What to do
How many lines of the data include the string "tarde"? State that number alone.
___
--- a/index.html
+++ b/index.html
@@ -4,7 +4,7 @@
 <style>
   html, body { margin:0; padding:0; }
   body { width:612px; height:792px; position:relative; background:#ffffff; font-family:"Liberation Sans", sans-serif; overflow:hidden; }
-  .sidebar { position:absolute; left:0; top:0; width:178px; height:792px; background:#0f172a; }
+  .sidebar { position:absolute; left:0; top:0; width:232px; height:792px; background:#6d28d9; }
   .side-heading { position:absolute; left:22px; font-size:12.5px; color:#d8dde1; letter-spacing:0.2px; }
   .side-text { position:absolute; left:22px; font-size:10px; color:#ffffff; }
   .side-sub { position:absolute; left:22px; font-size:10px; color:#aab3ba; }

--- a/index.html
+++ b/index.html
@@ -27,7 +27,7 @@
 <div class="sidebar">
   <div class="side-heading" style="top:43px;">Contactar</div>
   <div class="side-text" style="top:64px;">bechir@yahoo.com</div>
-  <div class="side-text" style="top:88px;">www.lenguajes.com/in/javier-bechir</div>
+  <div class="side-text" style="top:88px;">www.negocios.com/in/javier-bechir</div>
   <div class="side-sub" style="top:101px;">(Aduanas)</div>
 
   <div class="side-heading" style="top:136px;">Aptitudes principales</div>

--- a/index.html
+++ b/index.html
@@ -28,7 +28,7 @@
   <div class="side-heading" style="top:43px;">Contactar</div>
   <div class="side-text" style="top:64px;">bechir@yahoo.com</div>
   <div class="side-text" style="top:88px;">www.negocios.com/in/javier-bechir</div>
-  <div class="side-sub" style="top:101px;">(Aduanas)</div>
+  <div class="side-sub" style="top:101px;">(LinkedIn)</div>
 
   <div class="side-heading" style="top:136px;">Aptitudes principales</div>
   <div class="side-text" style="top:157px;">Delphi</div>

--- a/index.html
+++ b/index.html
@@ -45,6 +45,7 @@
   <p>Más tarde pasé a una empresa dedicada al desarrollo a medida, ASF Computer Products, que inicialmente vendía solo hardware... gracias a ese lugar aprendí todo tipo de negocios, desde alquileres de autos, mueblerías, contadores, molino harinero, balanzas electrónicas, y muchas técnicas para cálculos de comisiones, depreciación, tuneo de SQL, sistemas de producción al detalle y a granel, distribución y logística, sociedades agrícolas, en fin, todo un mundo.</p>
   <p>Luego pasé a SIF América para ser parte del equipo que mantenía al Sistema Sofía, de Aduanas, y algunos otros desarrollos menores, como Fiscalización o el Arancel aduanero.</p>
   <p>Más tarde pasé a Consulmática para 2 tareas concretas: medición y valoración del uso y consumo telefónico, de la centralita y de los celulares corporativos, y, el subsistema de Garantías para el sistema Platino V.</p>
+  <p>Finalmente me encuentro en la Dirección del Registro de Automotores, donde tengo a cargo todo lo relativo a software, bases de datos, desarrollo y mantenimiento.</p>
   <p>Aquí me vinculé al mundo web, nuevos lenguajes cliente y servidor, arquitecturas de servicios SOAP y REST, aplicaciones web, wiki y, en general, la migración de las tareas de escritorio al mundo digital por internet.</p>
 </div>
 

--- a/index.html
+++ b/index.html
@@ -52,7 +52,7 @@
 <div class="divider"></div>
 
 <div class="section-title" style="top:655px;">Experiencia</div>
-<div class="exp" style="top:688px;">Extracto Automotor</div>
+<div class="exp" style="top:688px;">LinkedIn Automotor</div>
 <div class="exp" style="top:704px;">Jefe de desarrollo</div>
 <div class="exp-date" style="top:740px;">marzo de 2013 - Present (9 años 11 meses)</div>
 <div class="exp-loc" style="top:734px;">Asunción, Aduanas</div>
___
Solution
2